**Exercise description:**
Each line of the listing below that includes "required" should be reported.

• • • •

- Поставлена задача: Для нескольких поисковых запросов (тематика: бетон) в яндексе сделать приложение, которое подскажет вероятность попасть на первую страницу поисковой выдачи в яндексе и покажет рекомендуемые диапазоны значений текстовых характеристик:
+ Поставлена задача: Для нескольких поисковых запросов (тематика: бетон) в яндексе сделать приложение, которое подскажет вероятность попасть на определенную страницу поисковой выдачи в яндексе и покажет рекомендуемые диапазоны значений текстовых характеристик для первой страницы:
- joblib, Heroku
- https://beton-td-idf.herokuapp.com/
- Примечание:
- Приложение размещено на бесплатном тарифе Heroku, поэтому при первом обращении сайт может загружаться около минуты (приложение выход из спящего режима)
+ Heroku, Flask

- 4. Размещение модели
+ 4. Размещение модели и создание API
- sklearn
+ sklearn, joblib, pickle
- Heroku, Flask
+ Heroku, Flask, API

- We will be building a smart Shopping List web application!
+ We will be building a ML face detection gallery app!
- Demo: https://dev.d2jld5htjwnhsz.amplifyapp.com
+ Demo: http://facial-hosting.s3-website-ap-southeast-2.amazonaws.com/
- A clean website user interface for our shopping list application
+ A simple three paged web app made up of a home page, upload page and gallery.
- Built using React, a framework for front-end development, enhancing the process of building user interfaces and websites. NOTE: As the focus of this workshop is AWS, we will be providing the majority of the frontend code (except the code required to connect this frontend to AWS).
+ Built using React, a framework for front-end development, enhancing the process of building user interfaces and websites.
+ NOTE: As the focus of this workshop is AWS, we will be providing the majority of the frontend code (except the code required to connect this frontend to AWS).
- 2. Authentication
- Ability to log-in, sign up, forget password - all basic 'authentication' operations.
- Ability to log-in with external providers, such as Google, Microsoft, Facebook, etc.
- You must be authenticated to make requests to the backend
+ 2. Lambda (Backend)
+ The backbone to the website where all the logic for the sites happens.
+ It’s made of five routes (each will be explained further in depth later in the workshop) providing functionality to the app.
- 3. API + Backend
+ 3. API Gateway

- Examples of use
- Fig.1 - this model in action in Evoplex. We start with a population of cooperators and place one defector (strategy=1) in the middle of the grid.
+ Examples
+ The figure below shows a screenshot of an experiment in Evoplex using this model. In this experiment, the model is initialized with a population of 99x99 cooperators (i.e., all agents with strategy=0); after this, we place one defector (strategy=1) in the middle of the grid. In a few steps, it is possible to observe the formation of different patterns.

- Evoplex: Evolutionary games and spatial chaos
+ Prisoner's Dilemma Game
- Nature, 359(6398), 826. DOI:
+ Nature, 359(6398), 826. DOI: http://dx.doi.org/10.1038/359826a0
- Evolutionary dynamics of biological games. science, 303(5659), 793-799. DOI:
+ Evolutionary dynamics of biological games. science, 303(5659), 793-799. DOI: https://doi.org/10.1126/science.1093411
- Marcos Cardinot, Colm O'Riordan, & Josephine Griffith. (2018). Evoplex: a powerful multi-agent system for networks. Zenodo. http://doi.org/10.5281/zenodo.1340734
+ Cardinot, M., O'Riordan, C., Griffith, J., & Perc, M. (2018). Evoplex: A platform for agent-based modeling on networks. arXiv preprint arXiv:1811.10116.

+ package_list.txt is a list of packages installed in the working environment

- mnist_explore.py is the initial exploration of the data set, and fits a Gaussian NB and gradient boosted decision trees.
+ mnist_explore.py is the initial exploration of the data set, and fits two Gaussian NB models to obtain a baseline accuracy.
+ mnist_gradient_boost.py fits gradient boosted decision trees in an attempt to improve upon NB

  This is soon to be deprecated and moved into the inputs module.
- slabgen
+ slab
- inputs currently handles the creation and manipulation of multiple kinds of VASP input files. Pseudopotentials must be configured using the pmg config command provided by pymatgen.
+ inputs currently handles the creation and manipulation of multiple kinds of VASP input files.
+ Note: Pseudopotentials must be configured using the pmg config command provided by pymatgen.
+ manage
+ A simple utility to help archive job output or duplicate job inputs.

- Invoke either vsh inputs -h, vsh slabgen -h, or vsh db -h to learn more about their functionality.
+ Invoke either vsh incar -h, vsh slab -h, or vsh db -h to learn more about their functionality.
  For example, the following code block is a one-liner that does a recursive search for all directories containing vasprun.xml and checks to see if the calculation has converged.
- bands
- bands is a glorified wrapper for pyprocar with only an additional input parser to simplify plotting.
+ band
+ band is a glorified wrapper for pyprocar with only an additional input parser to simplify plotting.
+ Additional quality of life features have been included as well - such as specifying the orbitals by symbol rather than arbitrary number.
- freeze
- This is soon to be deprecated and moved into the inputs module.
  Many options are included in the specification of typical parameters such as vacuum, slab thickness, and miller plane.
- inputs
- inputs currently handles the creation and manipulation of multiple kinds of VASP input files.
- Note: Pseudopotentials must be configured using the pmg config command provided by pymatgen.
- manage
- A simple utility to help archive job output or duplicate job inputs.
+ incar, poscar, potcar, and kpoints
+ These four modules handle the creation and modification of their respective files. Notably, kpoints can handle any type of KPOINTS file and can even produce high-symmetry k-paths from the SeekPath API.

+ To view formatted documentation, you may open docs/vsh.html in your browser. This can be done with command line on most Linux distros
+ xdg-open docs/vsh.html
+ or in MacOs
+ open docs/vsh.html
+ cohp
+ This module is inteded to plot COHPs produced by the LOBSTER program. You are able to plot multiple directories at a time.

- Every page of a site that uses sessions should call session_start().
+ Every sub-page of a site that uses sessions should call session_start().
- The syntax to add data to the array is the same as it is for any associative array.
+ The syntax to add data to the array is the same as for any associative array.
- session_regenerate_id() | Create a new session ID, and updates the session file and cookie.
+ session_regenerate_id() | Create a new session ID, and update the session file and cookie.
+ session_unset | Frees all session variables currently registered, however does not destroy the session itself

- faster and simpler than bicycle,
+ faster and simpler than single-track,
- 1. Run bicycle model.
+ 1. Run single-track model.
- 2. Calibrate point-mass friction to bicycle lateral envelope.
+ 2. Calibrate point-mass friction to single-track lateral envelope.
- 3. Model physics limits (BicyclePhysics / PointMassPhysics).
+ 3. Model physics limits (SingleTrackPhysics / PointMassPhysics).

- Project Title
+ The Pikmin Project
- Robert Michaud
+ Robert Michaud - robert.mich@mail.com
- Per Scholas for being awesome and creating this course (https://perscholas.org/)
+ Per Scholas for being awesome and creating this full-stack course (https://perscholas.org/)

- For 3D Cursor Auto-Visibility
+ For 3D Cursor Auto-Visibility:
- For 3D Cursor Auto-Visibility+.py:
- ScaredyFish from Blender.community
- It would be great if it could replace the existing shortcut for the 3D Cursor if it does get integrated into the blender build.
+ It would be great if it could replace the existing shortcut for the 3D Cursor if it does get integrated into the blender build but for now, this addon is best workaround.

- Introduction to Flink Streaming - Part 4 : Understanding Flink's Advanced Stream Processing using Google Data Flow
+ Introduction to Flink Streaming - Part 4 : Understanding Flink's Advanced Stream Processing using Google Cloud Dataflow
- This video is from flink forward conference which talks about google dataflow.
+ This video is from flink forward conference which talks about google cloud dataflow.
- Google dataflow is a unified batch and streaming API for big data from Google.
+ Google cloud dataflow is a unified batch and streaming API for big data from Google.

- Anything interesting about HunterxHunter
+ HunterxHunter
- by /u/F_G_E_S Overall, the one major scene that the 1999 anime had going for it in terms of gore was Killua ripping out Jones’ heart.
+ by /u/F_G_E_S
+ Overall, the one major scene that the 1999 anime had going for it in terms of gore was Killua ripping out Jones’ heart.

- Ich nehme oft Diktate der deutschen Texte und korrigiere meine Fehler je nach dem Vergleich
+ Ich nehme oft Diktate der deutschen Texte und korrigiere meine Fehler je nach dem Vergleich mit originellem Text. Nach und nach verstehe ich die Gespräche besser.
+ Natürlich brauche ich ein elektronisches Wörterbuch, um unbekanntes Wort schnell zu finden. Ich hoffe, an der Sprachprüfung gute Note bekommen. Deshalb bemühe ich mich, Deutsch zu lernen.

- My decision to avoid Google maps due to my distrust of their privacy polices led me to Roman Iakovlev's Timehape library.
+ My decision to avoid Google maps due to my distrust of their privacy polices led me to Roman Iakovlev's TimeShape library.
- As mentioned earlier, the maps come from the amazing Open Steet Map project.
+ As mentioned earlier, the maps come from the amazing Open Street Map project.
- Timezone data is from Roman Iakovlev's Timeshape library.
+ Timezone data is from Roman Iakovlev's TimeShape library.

• • • •

**Your response:**
- Built using React, a framework for front-end development, enhancing the process of building user interfaces and websites. NOTE: As the focus of this workshop is AWS, we will be providing the majority of the frontend code (except the code required to connect this frontend to AWS).
+ NOTE: As the focus of this workshop is AWS, we will be providing the majority of the frontend code (except the code required to connect this frontend to AWS).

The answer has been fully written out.